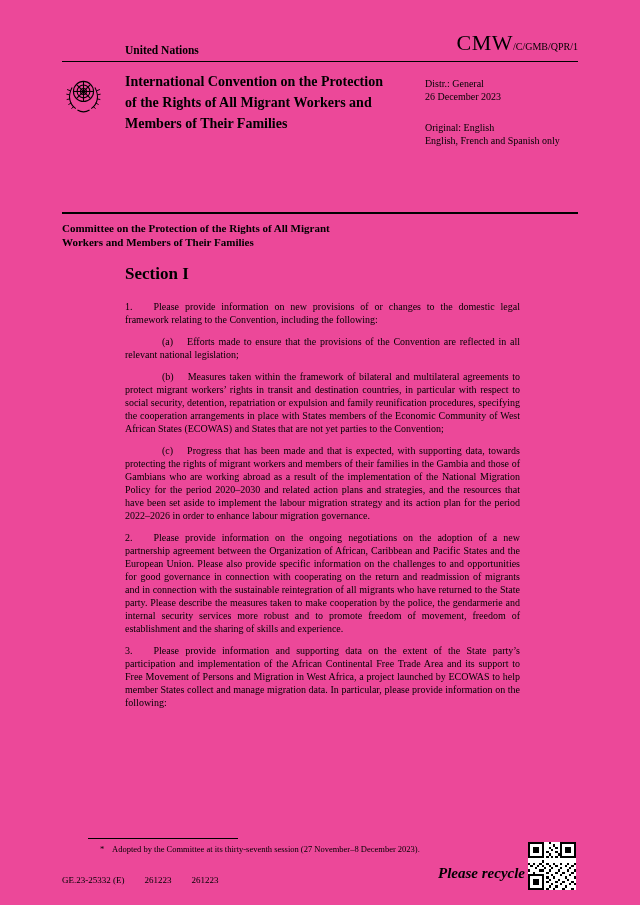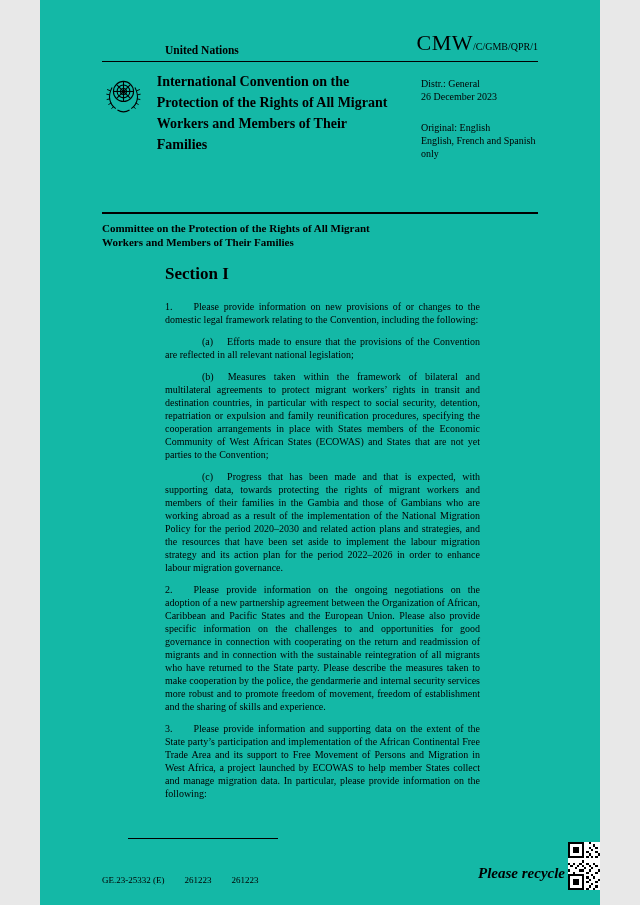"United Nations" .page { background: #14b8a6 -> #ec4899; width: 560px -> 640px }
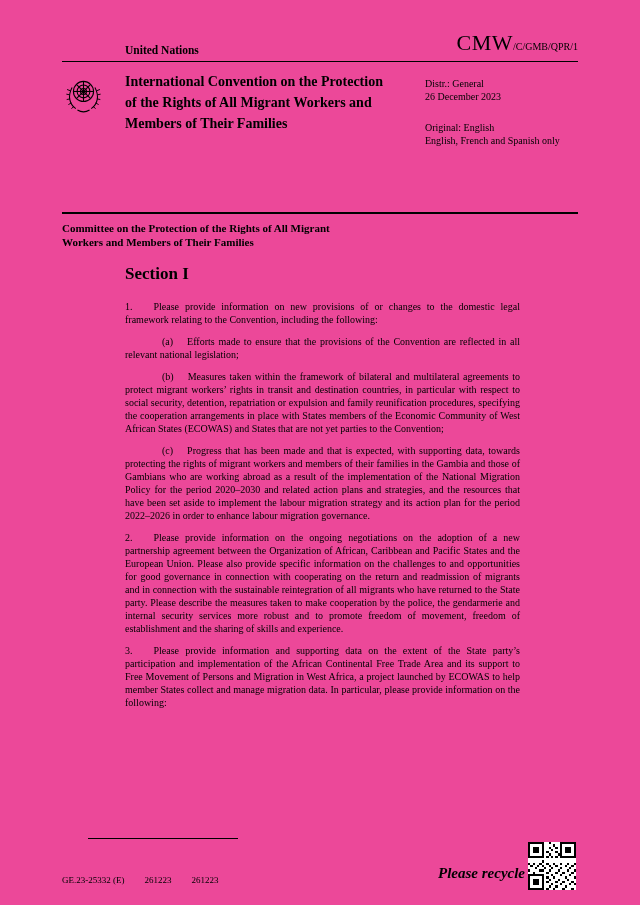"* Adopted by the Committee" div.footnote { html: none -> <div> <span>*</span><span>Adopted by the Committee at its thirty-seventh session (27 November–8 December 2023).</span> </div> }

* * *

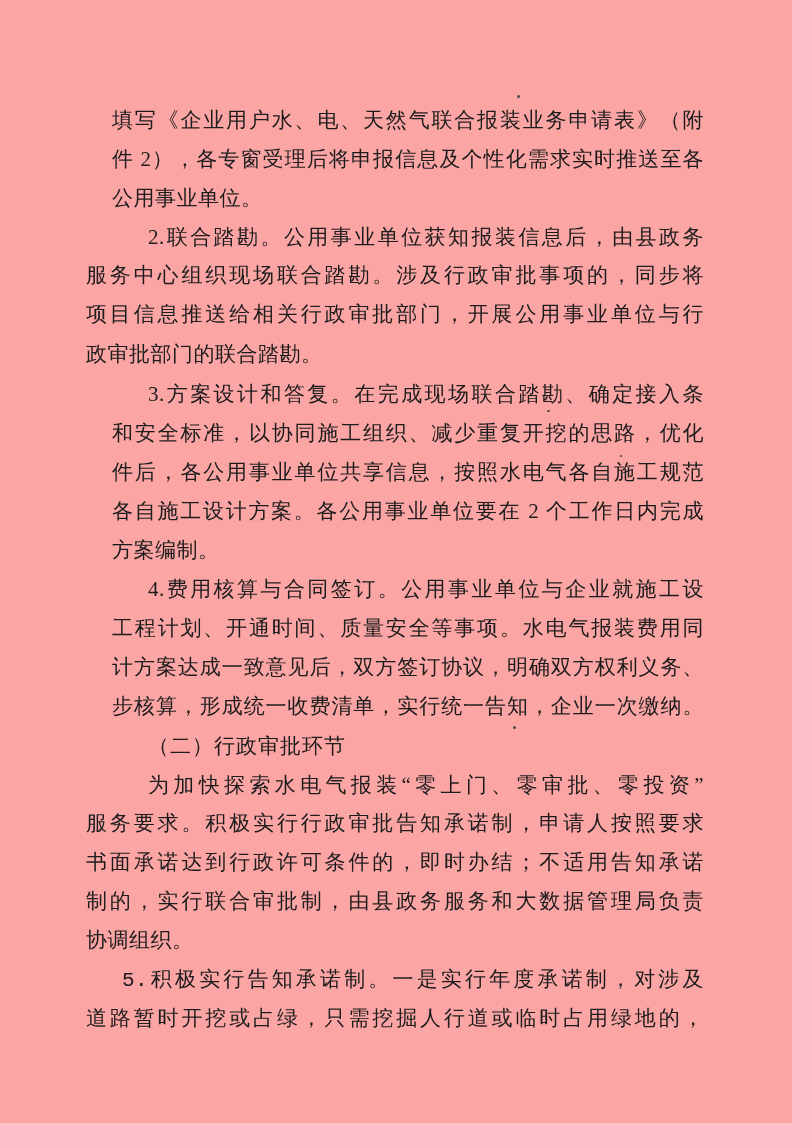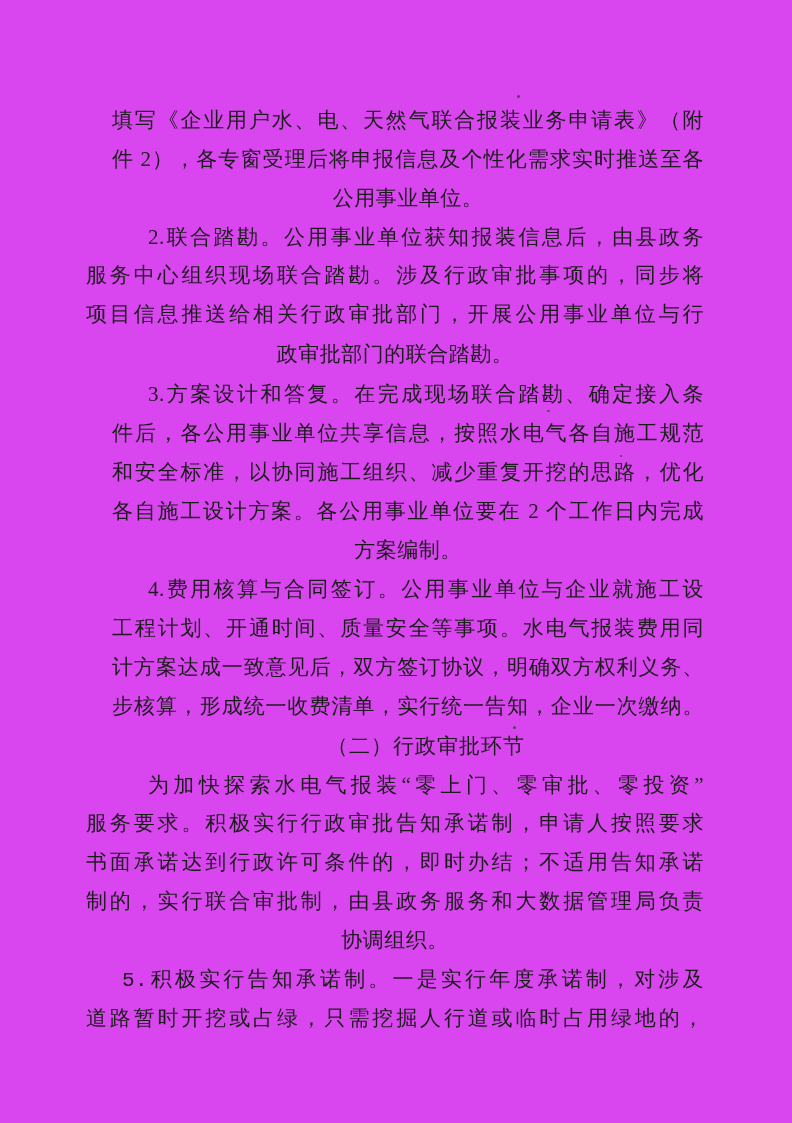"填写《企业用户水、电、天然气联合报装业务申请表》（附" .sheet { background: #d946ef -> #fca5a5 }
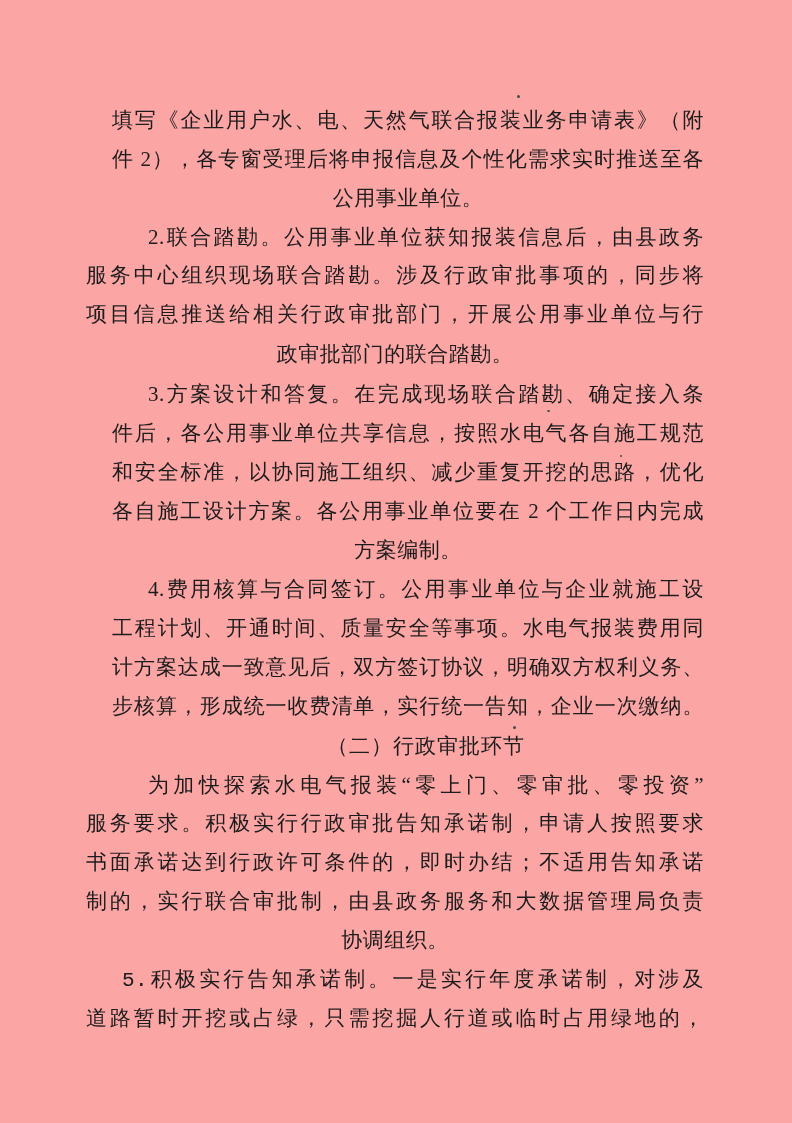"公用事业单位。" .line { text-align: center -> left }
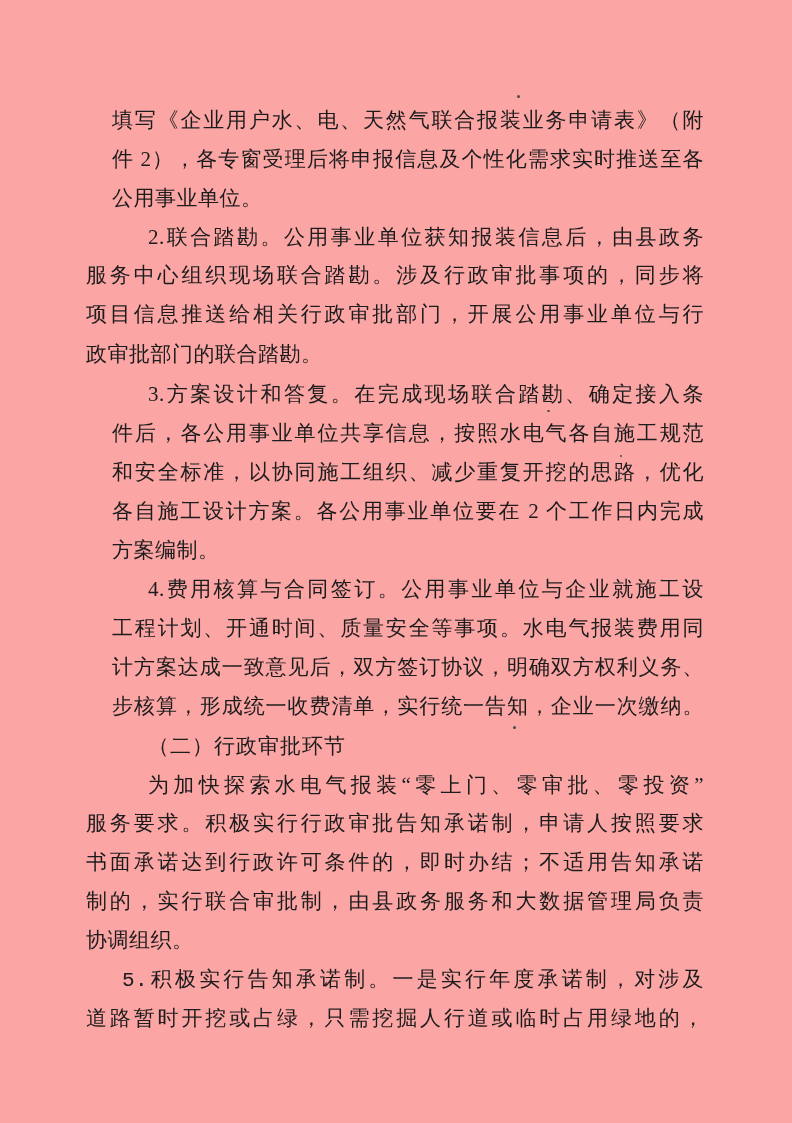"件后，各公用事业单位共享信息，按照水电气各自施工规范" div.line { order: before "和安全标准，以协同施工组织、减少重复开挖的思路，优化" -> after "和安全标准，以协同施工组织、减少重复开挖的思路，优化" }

● **PROBLEM**
Out of the records above, please copy exactly the lines from the line with "background: #14b8a6 ->" up to and including the line with "html: none ->", minus the pictures.

● **ANSWER BELOW**
"United Nations" .page { background: #14b8a6 -> #ec4899; width: 560px -> 640px }
"* Adopted by the Committee" div.footnote { html: none -> <div> <span>*</span><span>Adopted by the Committee at its thirty-seventh session (27 November–8 December 2023).</span> </div> }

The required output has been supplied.